What to work on:
Only the text belongs in the copy. Transcribe the data exactly and drop any pictures.

Stored data:
══════════════════════════════

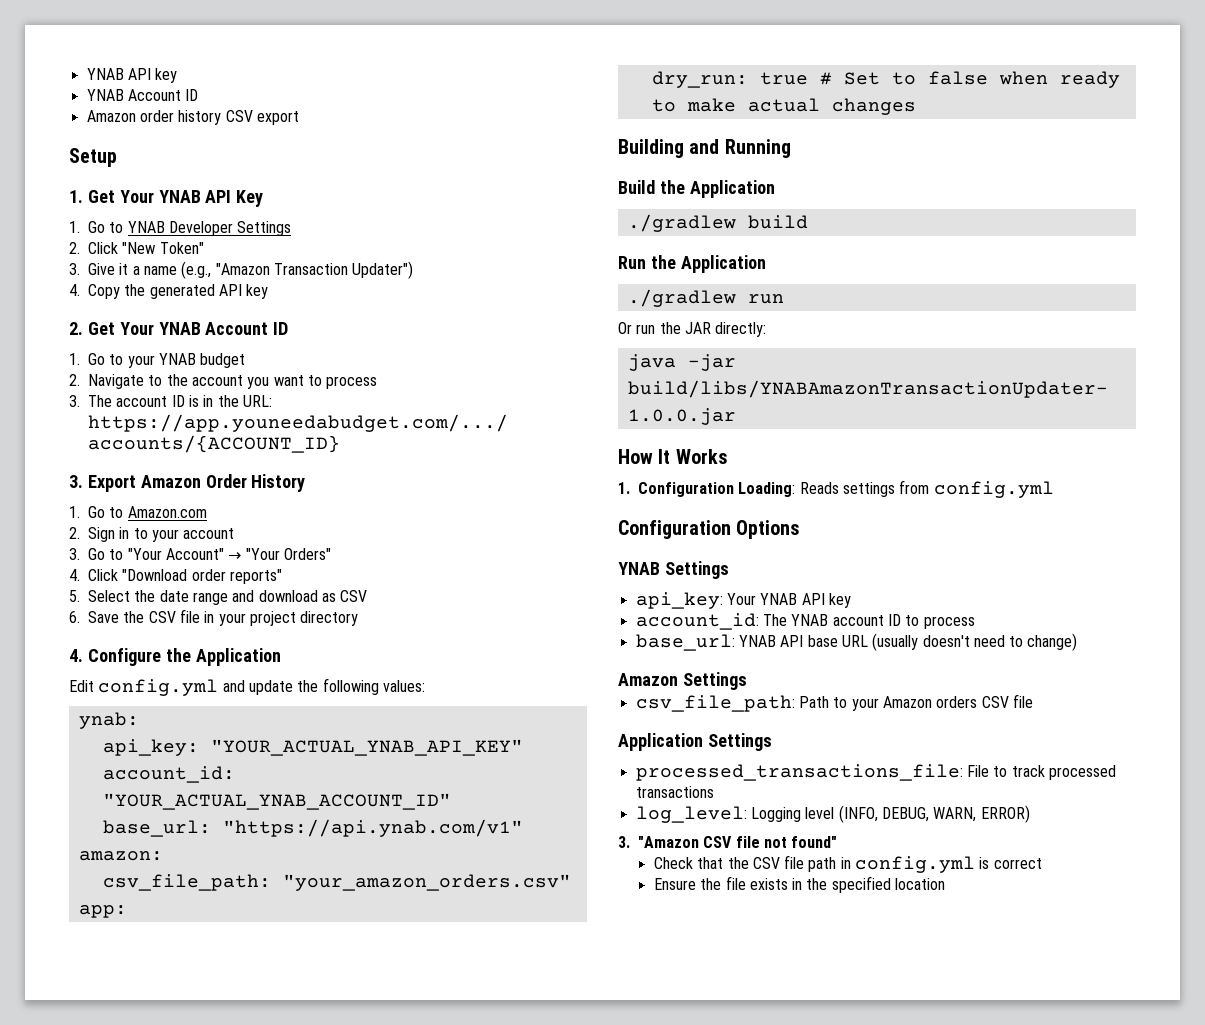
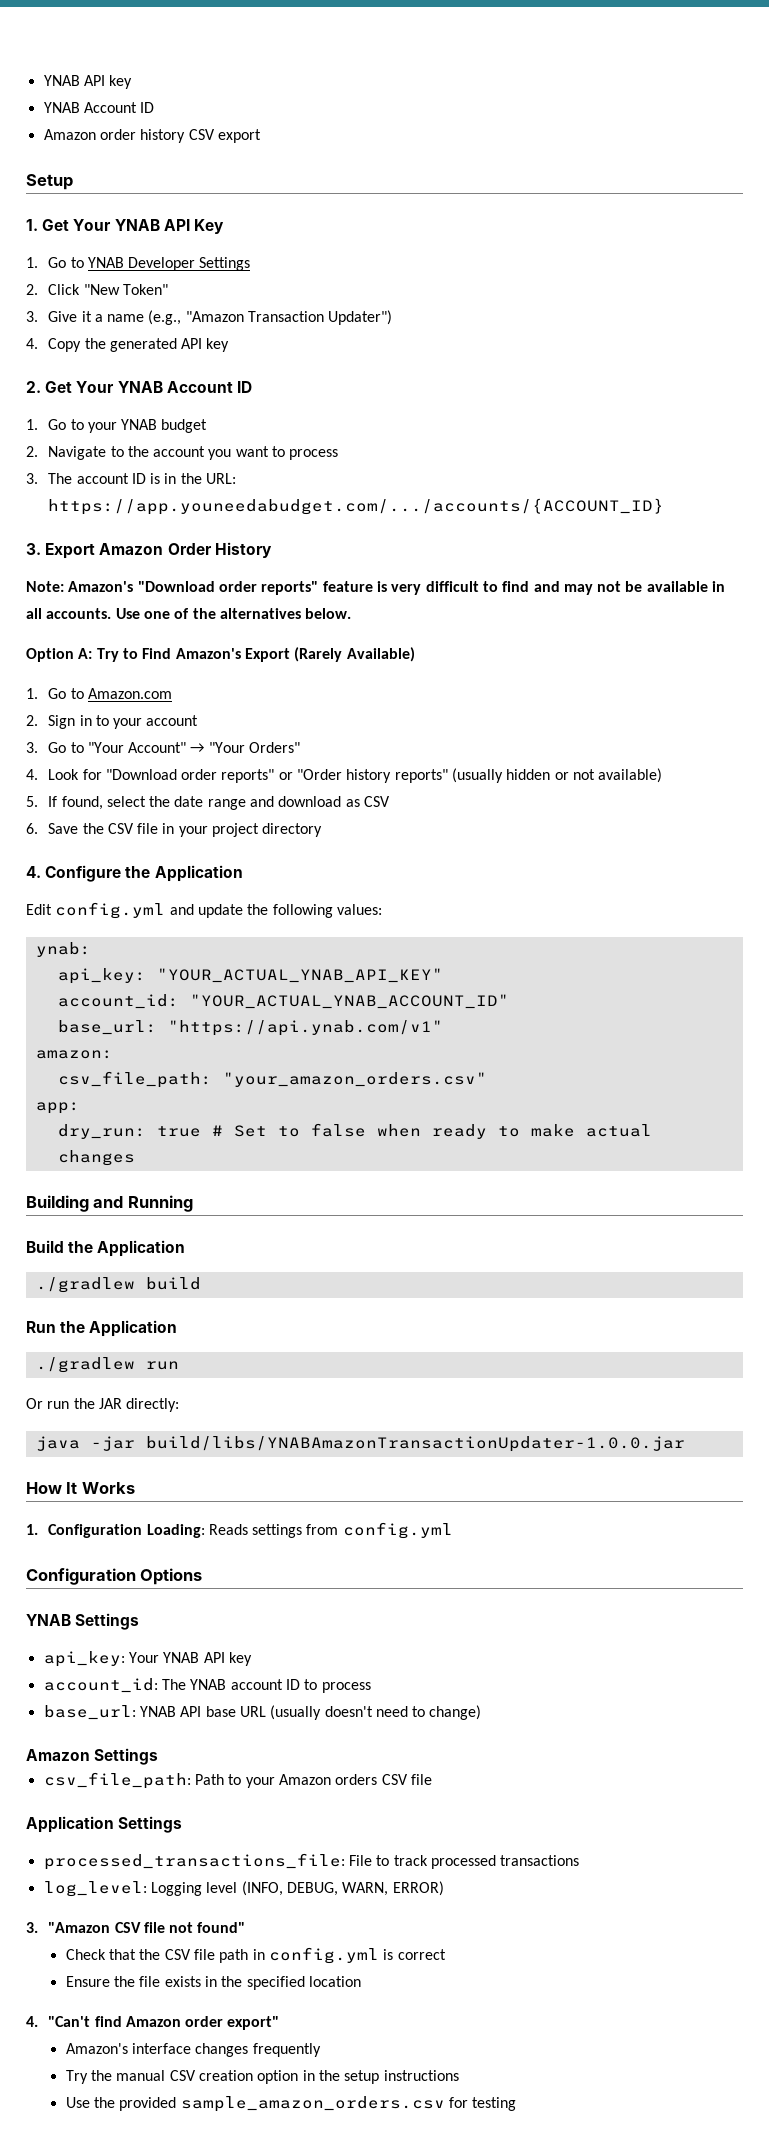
+ Note: Amazon's "Download order reports" feature is very difficult to find and may not be available in all accounts. Use one of the alternatives below.
+ Option A: Try to Find Amazon's Export (Rarely Available)
- 4. Click "Download order reports"
- 5. Select the date range and download as CSV
+ 4. Look for "Download order reports" or "Order history reports" (usually hidden or not available)
+ 5. If found, select the date range and download as CSV
+ 4. "Can't find Amazon order export"
+ Amazon's interface changes frequently
+ Try the manual CSV creation option in the setup instructions
+ Use the provided sample_amazon_orders.csv for testing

══════════════════════════════

Worked solution:
+ Note: Amazon's "Download order reports" feature is very difficult to find and may not be available in all accounts. Use one of the alternatives below.
+ Option A: Try to Find Amazon's Export (Rarely Available)
- 4. Click "Download order reports"
- 5. Select the date range and download as CSV
+ 4. Look for "Download order reports" or "Order history reports" (usually hidden or not available)
+ 5. If found, select the date range and download as CSV
+ 4. "Can't find Amazon order export"
+ Amazon's interface changes frequently
+ Try the manual CSV creation option in the setup instructions
+ Use the provided sample_amazon_orders.csv for testing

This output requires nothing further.